[Web page revision data]
[Start of section]
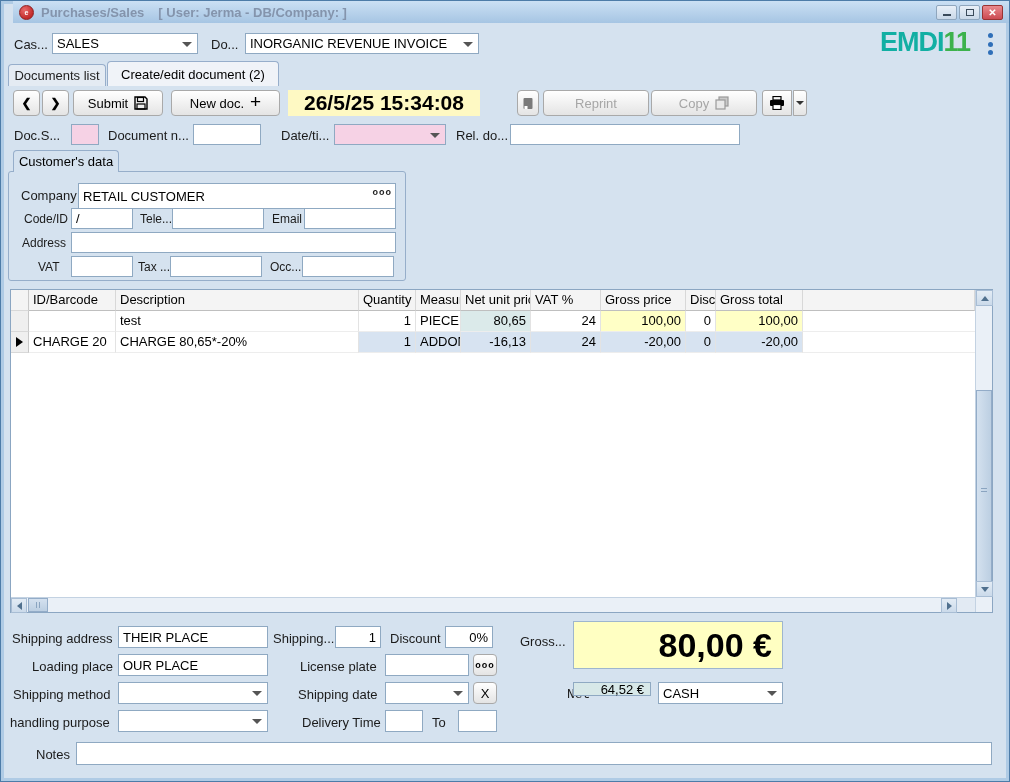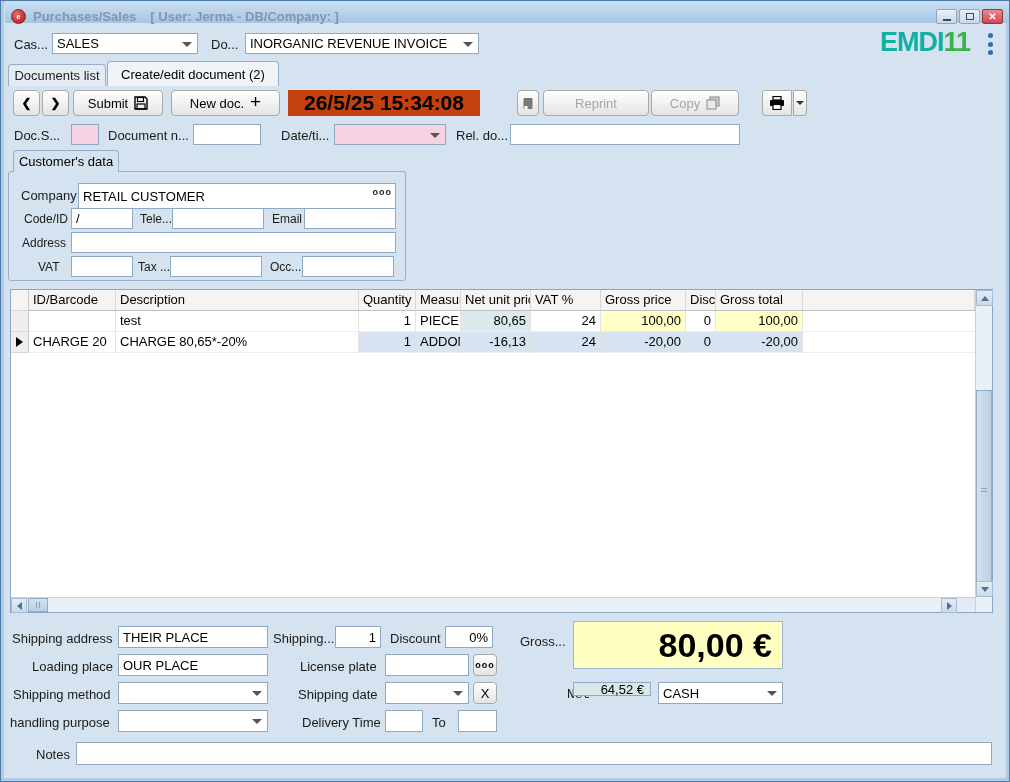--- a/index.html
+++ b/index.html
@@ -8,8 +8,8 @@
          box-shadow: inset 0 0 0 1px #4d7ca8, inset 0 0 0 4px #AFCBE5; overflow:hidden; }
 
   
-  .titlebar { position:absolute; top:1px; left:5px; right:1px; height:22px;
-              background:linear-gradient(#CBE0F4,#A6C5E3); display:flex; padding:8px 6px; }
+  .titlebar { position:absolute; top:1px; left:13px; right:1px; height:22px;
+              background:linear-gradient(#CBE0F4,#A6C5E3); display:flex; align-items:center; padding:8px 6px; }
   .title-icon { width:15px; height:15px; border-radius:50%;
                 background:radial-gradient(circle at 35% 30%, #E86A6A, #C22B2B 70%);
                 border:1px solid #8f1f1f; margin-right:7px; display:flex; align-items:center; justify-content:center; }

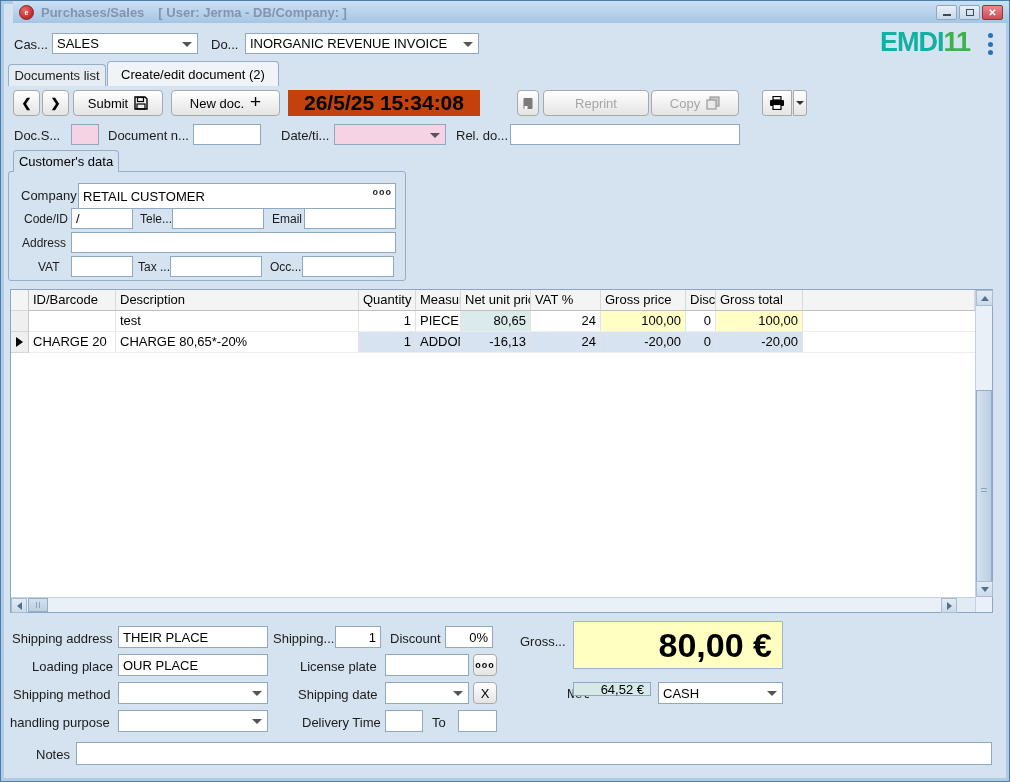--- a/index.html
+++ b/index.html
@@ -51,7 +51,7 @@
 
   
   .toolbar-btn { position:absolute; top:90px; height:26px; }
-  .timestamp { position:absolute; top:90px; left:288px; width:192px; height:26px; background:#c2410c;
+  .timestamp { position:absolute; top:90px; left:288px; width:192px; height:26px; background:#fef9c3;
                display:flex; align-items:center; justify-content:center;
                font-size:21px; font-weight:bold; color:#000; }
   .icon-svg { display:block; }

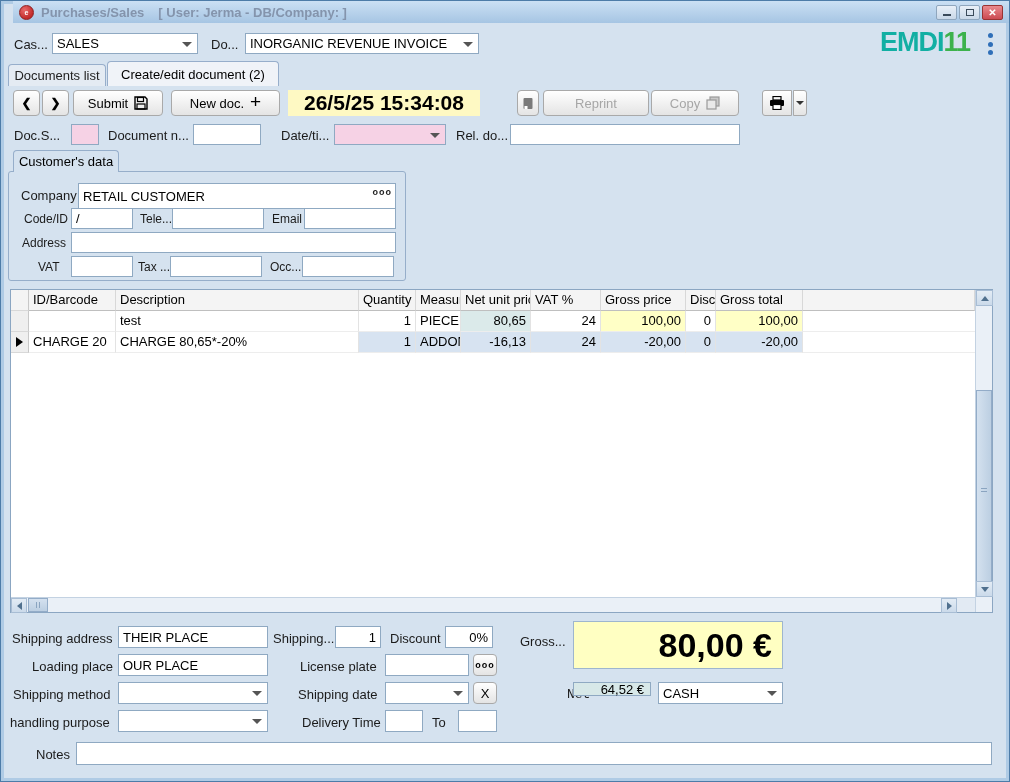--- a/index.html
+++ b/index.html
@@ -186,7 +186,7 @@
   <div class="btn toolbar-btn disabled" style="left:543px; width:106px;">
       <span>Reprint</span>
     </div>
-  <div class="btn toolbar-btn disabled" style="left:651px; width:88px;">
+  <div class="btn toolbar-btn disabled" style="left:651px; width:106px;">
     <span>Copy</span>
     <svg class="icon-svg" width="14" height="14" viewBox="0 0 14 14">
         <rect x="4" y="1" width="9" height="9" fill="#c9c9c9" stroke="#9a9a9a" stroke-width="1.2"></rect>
[End of section]
[Start of section]
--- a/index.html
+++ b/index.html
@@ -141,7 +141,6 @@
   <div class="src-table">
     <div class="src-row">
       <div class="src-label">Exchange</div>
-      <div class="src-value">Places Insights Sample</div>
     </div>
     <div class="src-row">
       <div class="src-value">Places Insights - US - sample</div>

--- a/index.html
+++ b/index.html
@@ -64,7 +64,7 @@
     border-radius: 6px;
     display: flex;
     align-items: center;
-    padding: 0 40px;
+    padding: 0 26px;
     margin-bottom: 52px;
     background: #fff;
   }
[End of section]
[Start of section]
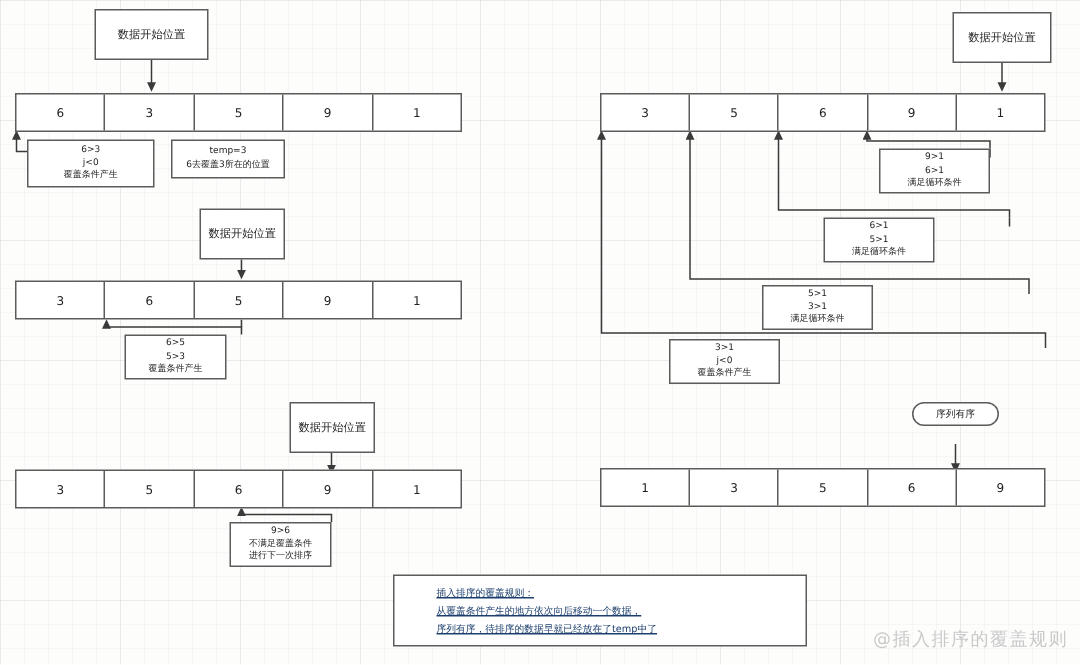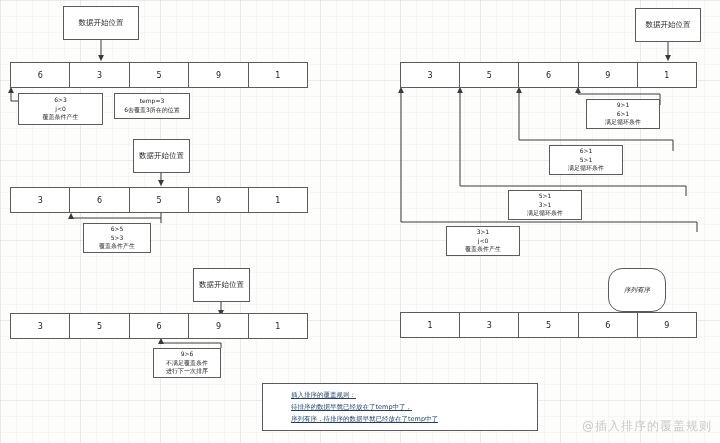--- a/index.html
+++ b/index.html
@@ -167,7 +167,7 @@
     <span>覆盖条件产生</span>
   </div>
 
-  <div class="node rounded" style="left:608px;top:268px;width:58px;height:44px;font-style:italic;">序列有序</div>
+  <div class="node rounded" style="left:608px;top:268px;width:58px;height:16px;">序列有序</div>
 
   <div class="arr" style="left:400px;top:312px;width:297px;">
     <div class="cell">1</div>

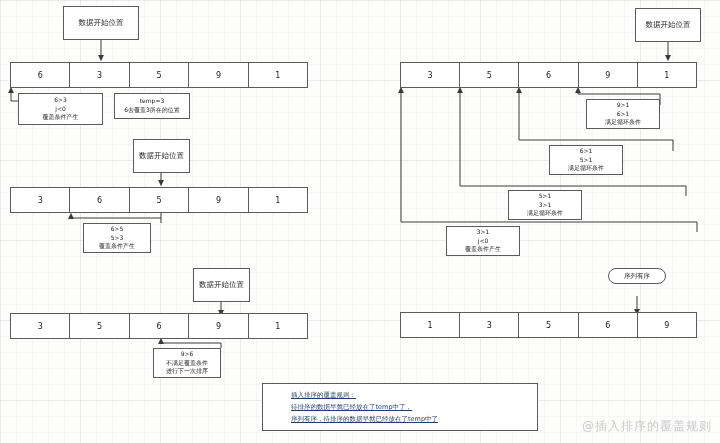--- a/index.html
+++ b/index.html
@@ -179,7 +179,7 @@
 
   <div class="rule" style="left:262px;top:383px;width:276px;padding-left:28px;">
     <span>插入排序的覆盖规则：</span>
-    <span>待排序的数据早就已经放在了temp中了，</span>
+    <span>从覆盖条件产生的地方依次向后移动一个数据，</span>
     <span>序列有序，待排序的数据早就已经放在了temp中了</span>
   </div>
[End of section]
_EXERCISE GOAL:_ Reproduce only the lines above, starting at the line with "display:flex; align-items:center; padding:8px" and ending at the line with "background:radial-gradient(circle at 35%", exactly as written.

_TASK OUTPUT:_
+              background:linear-gradient(#CBE0F4,#A6C5E3); display:flex; align-items:center; padding:8px 6px; }
   .title-icon { width:15px; height:15px; border-radius:50%;
                 background:radial-gradient(circle at 35% 30%, #E86A6A, #C22B2B 70%);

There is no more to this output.